DANCE: Is Everything Connected?
Review by DANA OSBORN
Two dancers, a man and a woman, move on stage. Sometimes only one is visible, but the other is always present. They move between solitude and unison. It is sometimes unclear which limbs belong to who, as the two, entangled, roll across the stage.
In the dance work, Is Everything Connected? the audience is asked to contemplate the relations between different things. The way night is defined in opposition to day, how the sea is marked out by its distance from land, and by what means people are demarcated as different to each other, always in relation.
But for the performers Andres Martinez and Kemelo Sehlapelo, these connections are also more practical. Its point of departure is the climate crisis and how marginalised groups who have contributed the least to climate change will suffer the most from the pollution of the wealthy. We live in a world where our actions can ripple out and affect those very distant from us.

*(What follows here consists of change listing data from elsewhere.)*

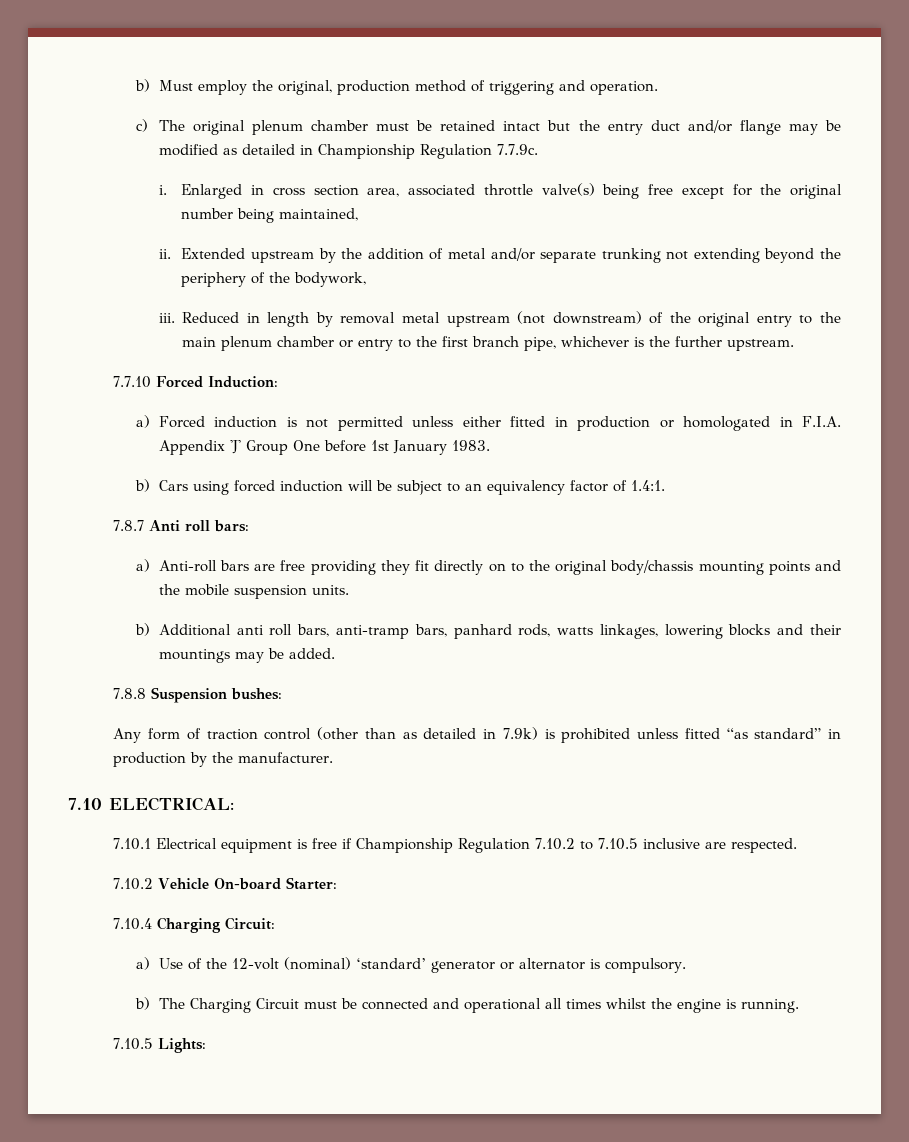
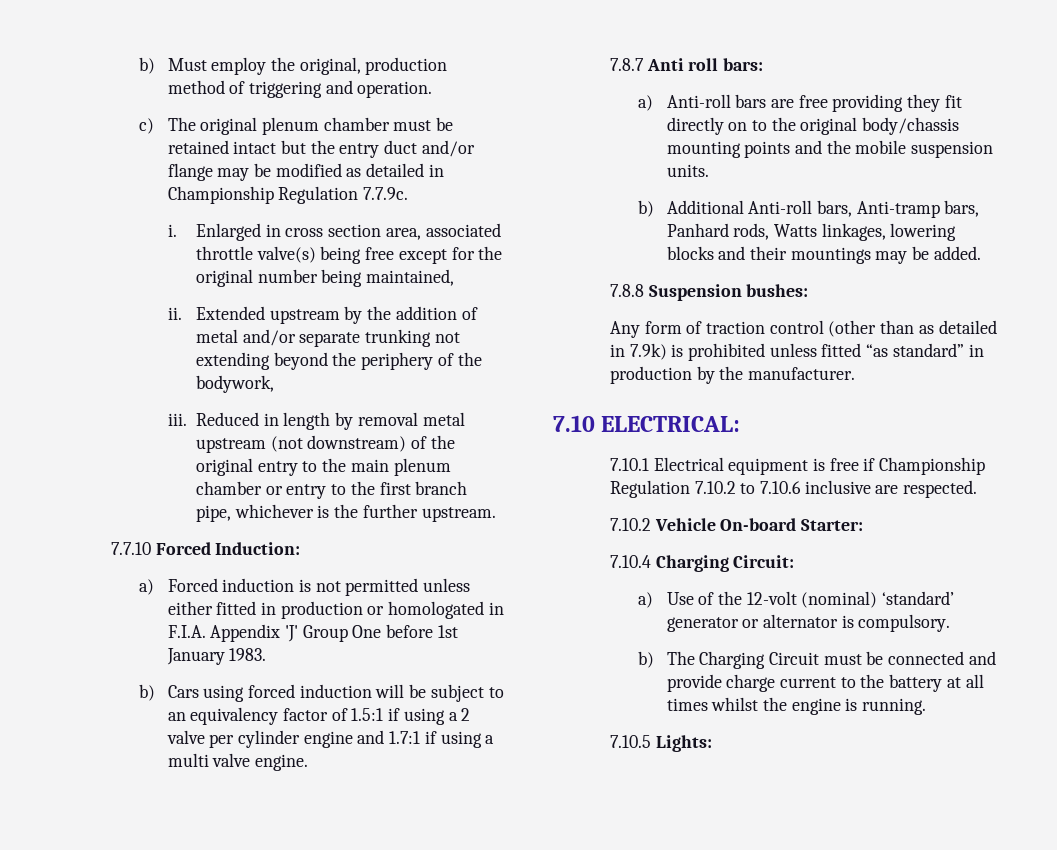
- b) Cars using forced induction will be subject to an equivalency factor of 1.4:1.
+ b) Cars using forced induction will be subject to an equivalency factor of 1.5:1 if using a 2 valve per cylinder engine and 1.7:1 if using a multi valve engine.
- b) Additional anti roll bars, anti-tramp bars, panhard rods, watts linkages, lowering blocks and their mountings may be added.
+ b) Additional Anti-roll bars, Anti-tramp bars, Panhard rods, Watts linkages, lowering blocks and their mountings may be added.
- 7.10.1 Electrical equipment is free if Championship Regulation 7.10.2 to 7.10.5 inclusive are respected.
+ 7.10.1 Electrical equipment is free if Championship Regulation 7.10.2 to 7.10.6 inclusive are respected.
- b) The Charging Circuit must be connected and operational all times whilst the engine is running.
+ b) The Charging Circuit must be connected and provide charge current to the battery at all times whilst the engine is running.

When moving alone, the dances depict the problems of the self on stage. When together, the dancers on stage collide, moving not in unison but complimentarily and interdependently, connected like atoms in a field of tension. Two different parts of one whole. Only recognisable as people when the spotlight casts the shape of a human on the back wall.
The production claims to cover various topics, including climate change, marginality, adulthood, and identity. A bold claim, considering that this dance has almost no dialogue. Does it succeed in clearly portraying all of these themes? I’m not sure, but the answer may vary from viewer to viewer. One message was incredibly clear: humans are irrevocably connected, sometimes violently, and other times gently.
The two dancers triumph not because of their technique but because of their ability to convey abstract internal states through movement. The simplicity of this set, which comprises solely of scattered trash, allows the emotion portrayed by the two dancers to shine through. The choreography is understated; at times, the dancers’ movements seem unconscious, executed by no choice of their own.
The entanglement of the two becomes clear as a man dances across the stage, seemingly controlled by some celestial force; the woman sits on the side watching. Over the instrumental, play the words of philosopher Alan Watts: “If you awaken from this illusion and understand that black implies white, self implies other; life implies death.”
Is Everything Connected? is playing until the 2 July.